Wednesday, February 20, 2008

The Chronicle Bump

No, not that Chronicle; the Saint Rose Chronicle. One of my good students told me about there being a piece which featured members of the English Department -- including me. It's too late to get a print edition, but there's an on line version of the story. No quotes from me because, well, I didn't know about it.

They did publish the link for my personal website, about which I feel a bit uncomfortable. In academic email or on Facebook, I always list my Saint Rose website (although there is a hidden link to my regular website). I have tried, perhaps artificially, to keep a wall between my personal writing and my professional. That's one of the reasons I don't link this blog to Facebook. Maybe it's foolish, maybe it's an endeavour that will inevitably fail, but for some reason, I have felt the need to maintain that barrier.

Maybe I should give up...

4 comments:

Gene K. said...

First: Congrats on being discussed in the article! It is too bad that the paper didn't talk to you beforehand or let you know when it was published, but the recognition is still great!

Second: The college knew about your non-academic writing before they hired you, and now you teach creative writing here. I can see why you might want to consider your personal and professional writing "different," but to me (at least) they're all of a piece; they all influence - and are influenced by - each other. Embrace your "you"!

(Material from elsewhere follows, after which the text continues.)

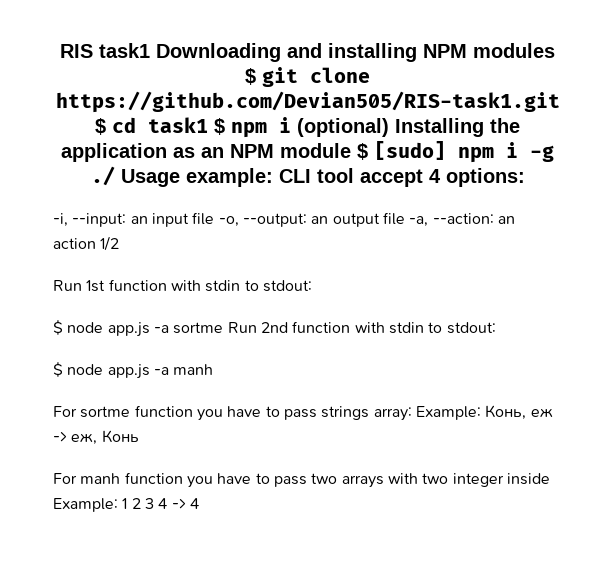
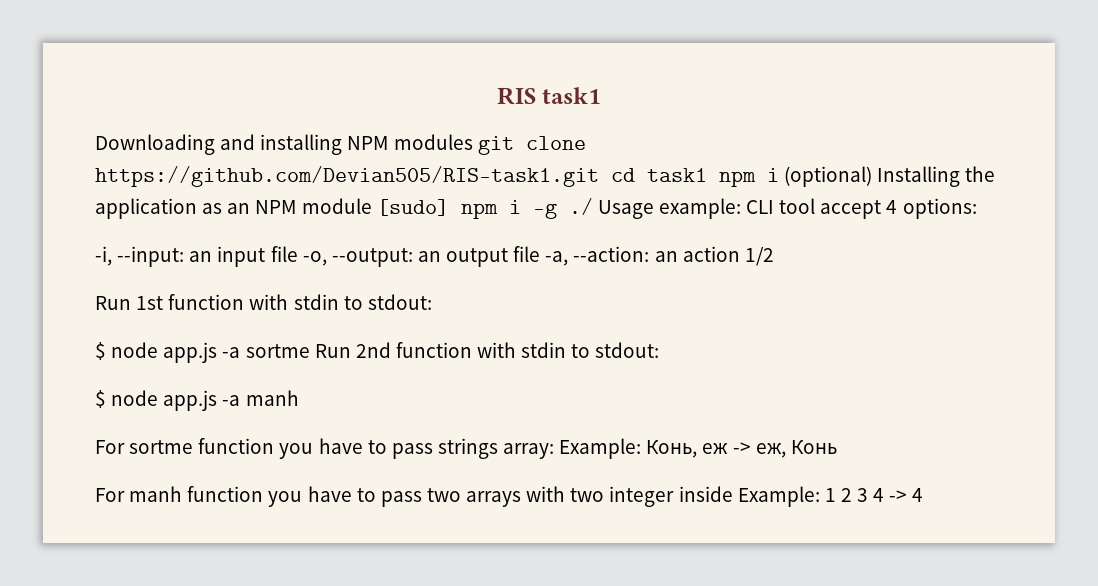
- RIS task1 Downloading and installing NPM modules $ git clone https://github.com/Devian505/RIS-task1.git $ cd task1 $ npm i (optional) Installing the application as an NPM module $ [sudo] npm i -g ./ Usage example: CLI tool accept 4 options:
+ RIS task1
+ Downloading and installing NPM modules git clone https://github.com/Devian505/RIS-task1.git cd task1 npm i (optional) Installing the application as an NPM module [sudo] npm i -g ./ Usage example: CLI tool accept 4 options:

(There's also the argument that it's very easy for fans of your personal writing to find out about - and be interested in - your academic writing; they just come to this blog. Why shouldn't those interested in your academic work have the same opportunity to learn more? Plus, The Google renders these sorts of distinctions invisible anyway...)

K. A. Laity said...

"Knew about" and actually appreciate are two different things. My fellow creative writing faculty have made very clear how they think about "that kind" of writing.

It is all of a piece, which makes it that much harder to know that one part gets praise and the other dismissed. I embrace me (?!) -- I think one of the distinctive things about my work (if I can be egotistic enough to say so) is that I don't distinguish between the high and low, the academic and the popular. It's all of interest to me.

Somehow, though, it seems "safer" to remain an enigma as much as possible; maybe that's only my concern about the tenure-track process. So, two years to go...

Curious and motivated students will Google, but they're always a relatively small number. Most students have enough to do just keeping up with assignments and social lives.

The Queen said...

Congrats, Kate!

I can totally appreciate your apprehension regarding personal vs. professional websites- I don't share the Queendom with coworkers or students as it's far more reflective of my personal self than my professional.

That said, I have to agree with Gene regarding your non-academic writing being accessible to your students.

K. A. Laity said...

Thanks, QoE!

It's a sticky question. I think I'm relatively okay with the wall falling on its own, but I'm not willing to give it a push. Not yet, anyway.

I figure students who really want to know anything will just Google anyway as a first step. That'll probably be enough.